- _Exercise_: Search the records for lines that contain the word "italic". Copy them all.

(Data entries)
▼

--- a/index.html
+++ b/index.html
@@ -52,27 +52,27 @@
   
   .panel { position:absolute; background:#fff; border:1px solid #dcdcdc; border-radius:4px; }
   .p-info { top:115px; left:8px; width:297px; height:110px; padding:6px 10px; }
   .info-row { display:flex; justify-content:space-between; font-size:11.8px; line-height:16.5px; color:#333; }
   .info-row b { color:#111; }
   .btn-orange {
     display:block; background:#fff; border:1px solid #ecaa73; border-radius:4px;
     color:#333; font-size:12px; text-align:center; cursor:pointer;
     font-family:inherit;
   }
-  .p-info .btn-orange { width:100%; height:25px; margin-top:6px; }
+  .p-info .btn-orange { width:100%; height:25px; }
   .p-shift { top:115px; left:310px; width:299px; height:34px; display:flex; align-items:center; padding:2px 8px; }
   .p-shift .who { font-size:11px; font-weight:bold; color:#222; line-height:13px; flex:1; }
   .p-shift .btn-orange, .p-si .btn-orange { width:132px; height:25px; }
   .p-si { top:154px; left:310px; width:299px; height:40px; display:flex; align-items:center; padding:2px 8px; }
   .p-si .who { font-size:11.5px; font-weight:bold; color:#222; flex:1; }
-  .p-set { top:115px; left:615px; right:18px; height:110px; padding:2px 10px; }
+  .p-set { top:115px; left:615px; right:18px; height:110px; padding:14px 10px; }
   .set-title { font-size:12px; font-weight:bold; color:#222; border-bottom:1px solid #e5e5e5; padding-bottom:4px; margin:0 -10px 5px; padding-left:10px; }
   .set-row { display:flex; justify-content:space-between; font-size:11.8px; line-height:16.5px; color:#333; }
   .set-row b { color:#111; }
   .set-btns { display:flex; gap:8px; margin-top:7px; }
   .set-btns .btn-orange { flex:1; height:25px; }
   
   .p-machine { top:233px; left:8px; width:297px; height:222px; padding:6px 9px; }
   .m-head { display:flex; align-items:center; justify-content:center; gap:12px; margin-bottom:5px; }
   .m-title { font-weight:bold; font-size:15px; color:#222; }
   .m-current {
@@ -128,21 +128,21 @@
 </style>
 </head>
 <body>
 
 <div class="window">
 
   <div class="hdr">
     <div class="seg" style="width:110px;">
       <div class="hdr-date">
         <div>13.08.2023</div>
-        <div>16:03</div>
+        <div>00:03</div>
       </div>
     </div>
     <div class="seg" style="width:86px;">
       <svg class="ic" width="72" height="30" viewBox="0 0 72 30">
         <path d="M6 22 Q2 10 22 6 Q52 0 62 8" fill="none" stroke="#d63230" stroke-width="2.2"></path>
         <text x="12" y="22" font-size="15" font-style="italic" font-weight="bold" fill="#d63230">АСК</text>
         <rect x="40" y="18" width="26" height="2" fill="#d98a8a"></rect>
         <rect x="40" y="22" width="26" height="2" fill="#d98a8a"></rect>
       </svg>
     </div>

▲
▼

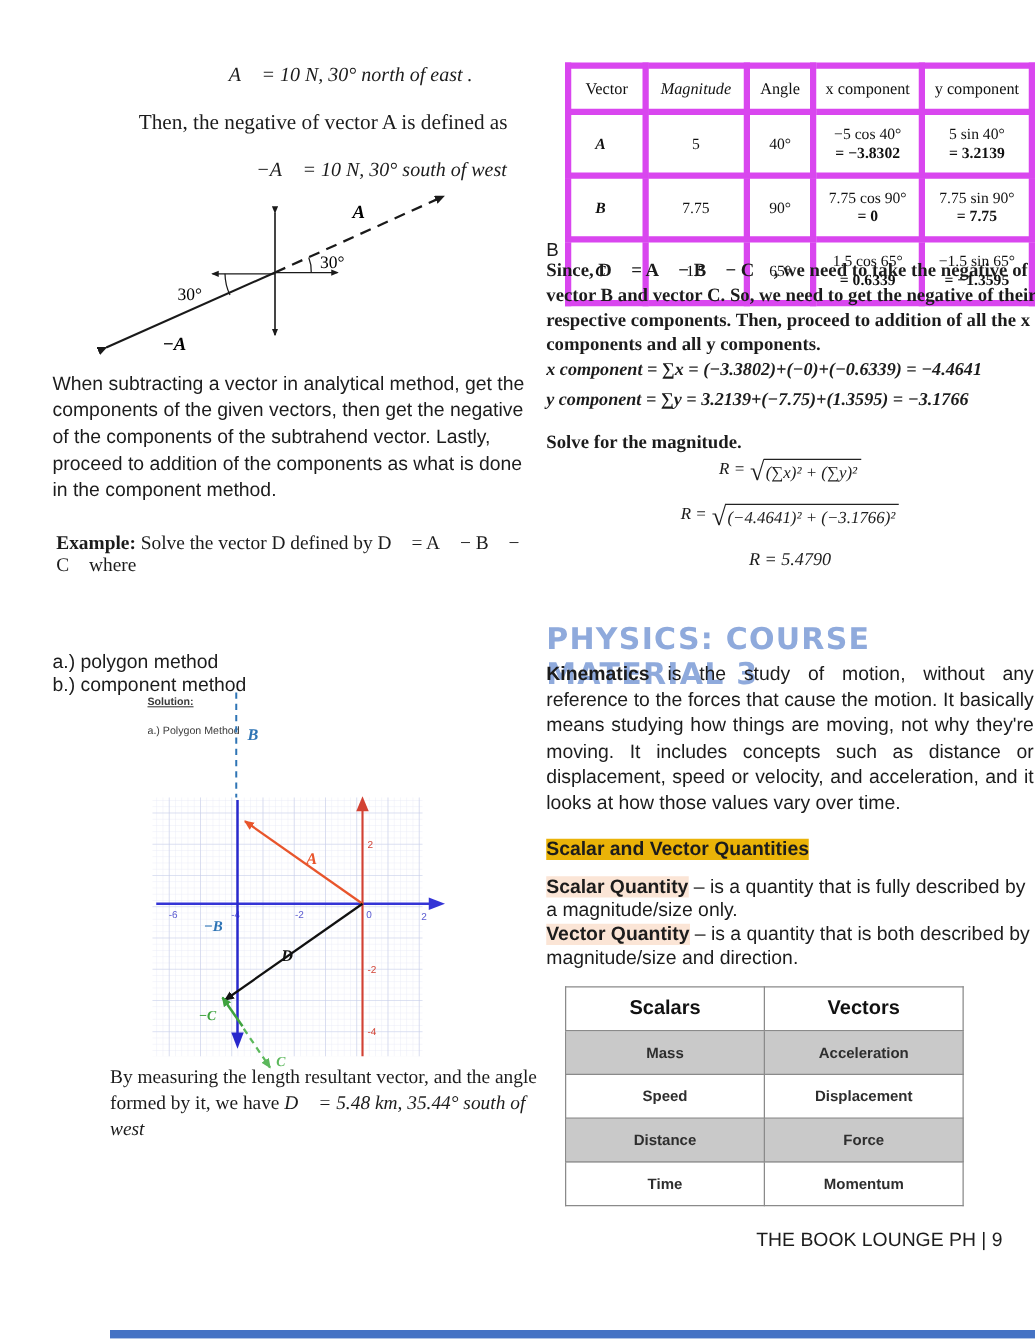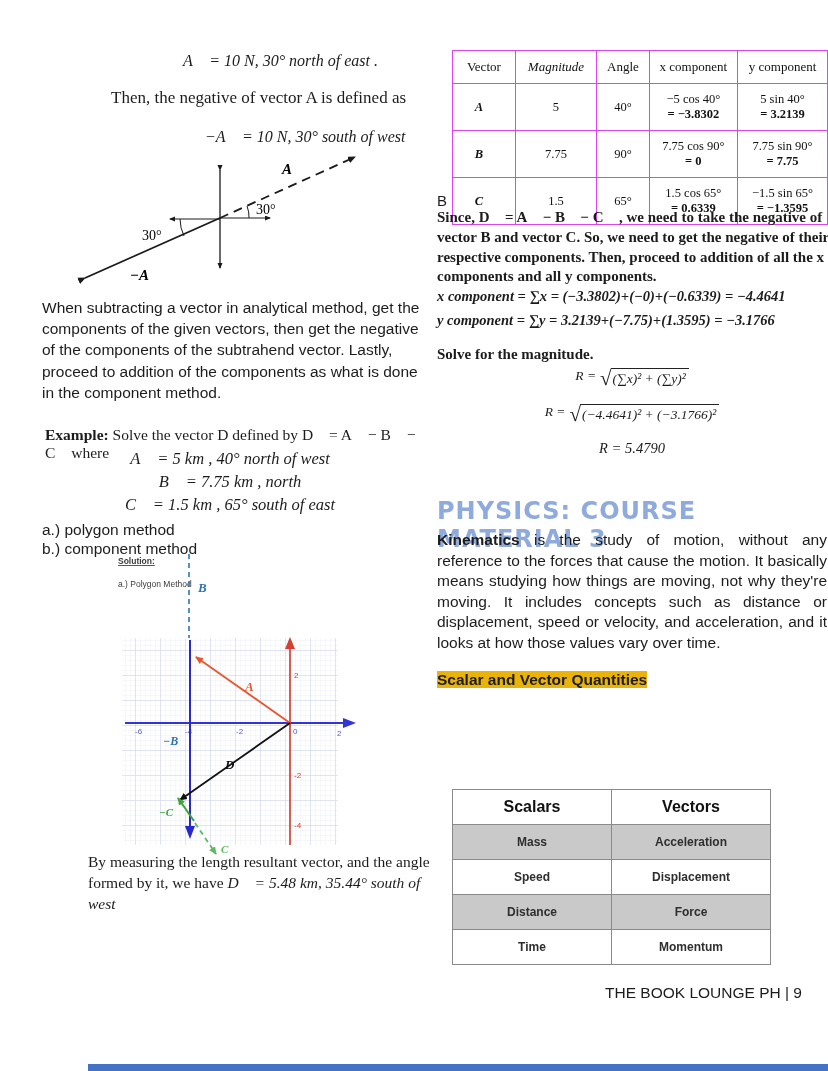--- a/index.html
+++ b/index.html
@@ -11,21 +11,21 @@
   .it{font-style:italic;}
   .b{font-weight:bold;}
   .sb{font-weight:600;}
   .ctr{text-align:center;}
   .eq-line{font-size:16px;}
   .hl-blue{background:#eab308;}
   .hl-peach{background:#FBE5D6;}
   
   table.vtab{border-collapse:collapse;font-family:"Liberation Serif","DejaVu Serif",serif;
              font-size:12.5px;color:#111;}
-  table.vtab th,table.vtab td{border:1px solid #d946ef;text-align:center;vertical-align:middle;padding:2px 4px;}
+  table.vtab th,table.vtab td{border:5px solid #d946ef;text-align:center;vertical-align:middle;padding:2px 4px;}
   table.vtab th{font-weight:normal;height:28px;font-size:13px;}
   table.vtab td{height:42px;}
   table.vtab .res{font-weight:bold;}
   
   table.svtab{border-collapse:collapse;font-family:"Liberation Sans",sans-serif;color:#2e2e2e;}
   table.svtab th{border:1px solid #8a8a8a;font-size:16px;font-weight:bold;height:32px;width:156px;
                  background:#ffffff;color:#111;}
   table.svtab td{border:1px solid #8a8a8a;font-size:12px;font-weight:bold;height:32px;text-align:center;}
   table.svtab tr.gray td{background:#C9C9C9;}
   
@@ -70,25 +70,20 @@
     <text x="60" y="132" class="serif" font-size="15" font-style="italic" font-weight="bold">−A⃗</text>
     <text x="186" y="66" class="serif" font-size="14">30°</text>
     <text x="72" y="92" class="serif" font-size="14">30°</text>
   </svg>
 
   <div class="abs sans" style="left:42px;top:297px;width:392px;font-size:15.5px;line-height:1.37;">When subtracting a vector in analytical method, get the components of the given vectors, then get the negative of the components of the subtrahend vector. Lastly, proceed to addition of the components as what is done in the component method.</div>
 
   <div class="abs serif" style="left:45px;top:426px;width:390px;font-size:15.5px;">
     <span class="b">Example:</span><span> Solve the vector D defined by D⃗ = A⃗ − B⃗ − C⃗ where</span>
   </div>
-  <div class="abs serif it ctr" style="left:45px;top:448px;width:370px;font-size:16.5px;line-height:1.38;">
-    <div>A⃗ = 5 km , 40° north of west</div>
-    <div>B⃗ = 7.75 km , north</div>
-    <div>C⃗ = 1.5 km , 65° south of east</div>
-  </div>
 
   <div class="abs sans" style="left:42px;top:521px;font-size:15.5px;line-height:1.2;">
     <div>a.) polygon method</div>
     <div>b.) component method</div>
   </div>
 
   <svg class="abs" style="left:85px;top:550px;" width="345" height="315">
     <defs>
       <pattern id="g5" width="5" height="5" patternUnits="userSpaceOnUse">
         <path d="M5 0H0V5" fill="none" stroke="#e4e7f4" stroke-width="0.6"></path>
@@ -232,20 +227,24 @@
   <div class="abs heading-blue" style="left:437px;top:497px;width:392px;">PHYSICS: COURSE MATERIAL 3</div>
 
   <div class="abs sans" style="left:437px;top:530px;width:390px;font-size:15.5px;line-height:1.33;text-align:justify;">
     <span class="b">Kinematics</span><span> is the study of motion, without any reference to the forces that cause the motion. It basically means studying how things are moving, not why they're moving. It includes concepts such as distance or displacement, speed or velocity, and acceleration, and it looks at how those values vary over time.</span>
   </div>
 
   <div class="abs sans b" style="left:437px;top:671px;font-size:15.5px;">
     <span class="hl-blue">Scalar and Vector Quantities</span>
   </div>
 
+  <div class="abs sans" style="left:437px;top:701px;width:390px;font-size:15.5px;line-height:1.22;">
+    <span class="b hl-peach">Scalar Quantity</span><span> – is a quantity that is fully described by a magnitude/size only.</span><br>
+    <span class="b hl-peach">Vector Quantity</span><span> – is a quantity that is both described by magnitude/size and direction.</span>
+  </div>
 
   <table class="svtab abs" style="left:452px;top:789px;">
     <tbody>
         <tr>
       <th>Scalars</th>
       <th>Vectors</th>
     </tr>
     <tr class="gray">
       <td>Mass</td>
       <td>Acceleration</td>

▲
▼

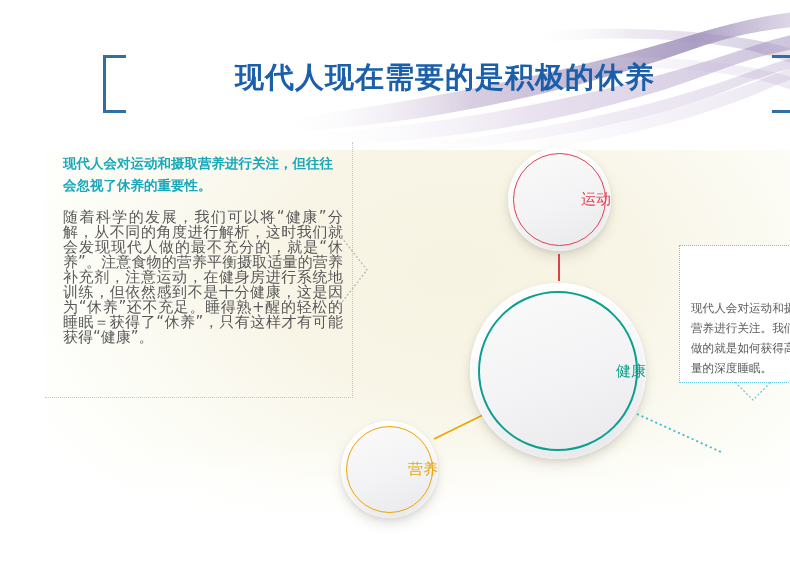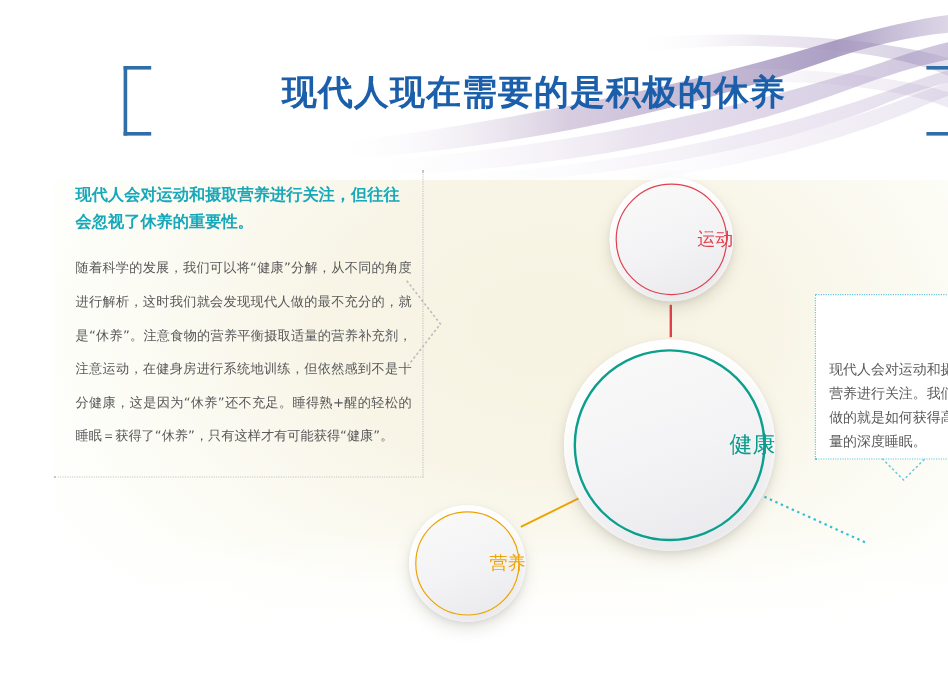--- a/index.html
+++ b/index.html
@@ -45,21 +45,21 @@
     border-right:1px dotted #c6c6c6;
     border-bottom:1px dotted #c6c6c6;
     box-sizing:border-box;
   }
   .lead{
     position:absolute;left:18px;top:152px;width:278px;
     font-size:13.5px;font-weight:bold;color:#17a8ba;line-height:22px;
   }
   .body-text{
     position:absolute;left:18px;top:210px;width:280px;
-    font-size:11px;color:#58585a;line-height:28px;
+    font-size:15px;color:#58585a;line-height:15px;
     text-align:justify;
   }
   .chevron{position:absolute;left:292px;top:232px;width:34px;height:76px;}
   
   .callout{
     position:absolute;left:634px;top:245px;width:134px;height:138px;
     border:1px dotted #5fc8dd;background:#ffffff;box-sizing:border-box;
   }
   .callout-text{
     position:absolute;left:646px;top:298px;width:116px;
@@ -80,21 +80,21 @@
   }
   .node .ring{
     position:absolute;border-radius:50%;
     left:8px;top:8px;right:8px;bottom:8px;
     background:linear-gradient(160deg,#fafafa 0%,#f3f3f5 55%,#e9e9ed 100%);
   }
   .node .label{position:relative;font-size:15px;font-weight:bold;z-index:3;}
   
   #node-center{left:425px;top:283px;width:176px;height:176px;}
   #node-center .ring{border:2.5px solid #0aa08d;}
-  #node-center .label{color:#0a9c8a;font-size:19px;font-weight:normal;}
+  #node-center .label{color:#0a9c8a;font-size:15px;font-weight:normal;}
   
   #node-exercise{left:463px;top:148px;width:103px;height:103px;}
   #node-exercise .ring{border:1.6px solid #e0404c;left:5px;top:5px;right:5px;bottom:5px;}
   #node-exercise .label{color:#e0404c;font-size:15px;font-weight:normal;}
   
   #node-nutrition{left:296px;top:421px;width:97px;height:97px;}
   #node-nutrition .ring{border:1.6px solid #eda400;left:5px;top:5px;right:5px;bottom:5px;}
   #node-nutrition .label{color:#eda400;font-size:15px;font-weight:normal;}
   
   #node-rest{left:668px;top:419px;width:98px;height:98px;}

▲

- _Exercise response_:
         <text x="12" y="22" font-size="15" font-style="italic" font-weight="bold" fill="#d63230">АСК</text>
   .it{font-style:italic;}
     <text x="60" y="132" class="serif" font-size="15" font-style="italic" font-weight="bold">−A⃗</text>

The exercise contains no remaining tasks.